This is
a new tone from Donald Trump:
"Iowa, will you get your numbers up, please?" he pleaded to a crowd in Sioux City, where he made his first stop in Iowa since recent polls showed him falling behind retired neurosurgeon Ben Carson. "I promise you, I will do such a good job." [...]
"I refuse to say get your asses in gear," he said. "I refuse to say it! ... So will you please do me a favor and work with my people and go out on Feb. 1 and vote? And if I win Iowa, we're going to run the whole table."

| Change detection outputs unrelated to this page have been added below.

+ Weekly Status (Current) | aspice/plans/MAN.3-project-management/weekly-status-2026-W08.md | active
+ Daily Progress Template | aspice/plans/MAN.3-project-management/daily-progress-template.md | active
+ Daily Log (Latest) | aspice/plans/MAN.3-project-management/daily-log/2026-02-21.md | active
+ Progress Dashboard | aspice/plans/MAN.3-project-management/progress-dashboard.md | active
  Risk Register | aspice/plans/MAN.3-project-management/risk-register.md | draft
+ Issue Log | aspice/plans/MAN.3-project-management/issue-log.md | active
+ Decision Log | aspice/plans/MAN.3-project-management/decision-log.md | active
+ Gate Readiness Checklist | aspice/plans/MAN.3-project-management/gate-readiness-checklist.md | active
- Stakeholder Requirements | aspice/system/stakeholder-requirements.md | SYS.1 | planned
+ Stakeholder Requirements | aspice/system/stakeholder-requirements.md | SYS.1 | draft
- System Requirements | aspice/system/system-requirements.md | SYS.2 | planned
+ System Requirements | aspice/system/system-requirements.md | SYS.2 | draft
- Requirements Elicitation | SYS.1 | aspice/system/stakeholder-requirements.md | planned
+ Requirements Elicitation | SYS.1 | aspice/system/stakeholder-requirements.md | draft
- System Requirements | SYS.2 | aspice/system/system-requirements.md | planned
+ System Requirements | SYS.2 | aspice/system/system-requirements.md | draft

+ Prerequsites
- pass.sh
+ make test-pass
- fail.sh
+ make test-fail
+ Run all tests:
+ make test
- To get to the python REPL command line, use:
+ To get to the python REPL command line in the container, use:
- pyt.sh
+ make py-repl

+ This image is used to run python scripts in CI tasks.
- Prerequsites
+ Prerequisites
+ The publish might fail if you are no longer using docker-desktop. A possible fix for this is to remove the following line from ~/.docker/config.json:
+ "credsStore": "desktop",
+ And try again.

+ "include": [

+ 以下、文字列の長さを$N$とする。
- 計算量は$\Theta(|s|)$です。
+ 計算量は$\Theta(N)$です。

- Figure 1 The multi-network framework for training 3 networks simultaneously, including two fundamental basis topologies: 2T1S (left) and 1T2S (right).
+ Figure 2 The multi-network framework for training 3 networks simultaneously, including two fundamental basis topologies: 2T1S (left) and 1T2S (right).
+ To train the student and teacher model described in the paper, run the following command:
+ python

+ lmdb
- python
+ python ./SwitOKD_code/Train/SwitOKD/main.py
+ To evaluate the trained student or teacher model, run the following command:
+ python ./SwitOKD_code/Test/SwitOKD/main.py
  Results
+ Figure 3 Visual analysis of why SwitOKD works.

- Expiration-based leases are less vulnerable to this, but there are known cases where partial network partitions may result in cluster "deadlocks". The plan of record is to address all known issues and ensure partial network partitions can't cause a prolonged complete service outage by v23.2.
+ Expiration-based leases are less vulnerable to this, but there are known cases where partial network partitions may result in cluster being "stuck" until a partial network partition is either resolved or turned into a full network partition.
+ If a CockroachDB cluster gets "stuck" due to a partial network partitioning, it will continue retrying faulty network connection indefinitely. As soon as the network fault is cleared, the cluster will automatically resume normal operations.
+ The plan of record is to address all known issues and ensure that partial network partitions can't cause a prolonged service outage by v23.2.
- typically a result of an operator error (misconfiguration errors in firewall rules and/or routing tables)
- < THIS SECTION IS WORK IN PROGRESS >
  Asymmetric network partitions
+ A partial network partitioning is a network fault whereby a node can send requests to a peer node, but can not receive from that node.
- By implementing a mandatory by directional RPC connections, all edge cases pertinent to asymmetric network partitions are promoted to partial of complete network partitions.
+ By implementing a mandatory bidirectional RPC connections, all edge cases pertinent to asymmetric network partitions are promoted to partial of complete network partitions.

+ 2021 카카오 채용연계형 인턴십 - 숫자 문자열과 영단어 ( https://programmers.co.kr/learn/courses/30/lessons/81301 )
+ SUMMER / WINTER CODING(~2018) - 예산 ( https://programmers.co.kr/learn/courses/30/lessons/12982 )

It's not exactly humility, but ... Donald Trump saying "please"? More than once? And "refusing" to try to bully, but asking for something as "please do me a favor"? Unexpected, to say the least.
Some professionals at dealing with bad poll numbers say Trump made a strategic error all along:
"One of the reasons you don't brag about your standing in the polls is because when it goes down, you look silly attacking the polls you were praising not so long ago," said Eric Fehrstrom, a political communications veteran who served as senior adviser during GOP presidential nominee Mitt Romney's 2012 bid. "You actually sound stronger when you're the poll leader if you dismiss those polls."
Then again, whatever mistakes Trump may be making along the way, I'm not sure Mitt Romney's campaign is where he wants to look for advice.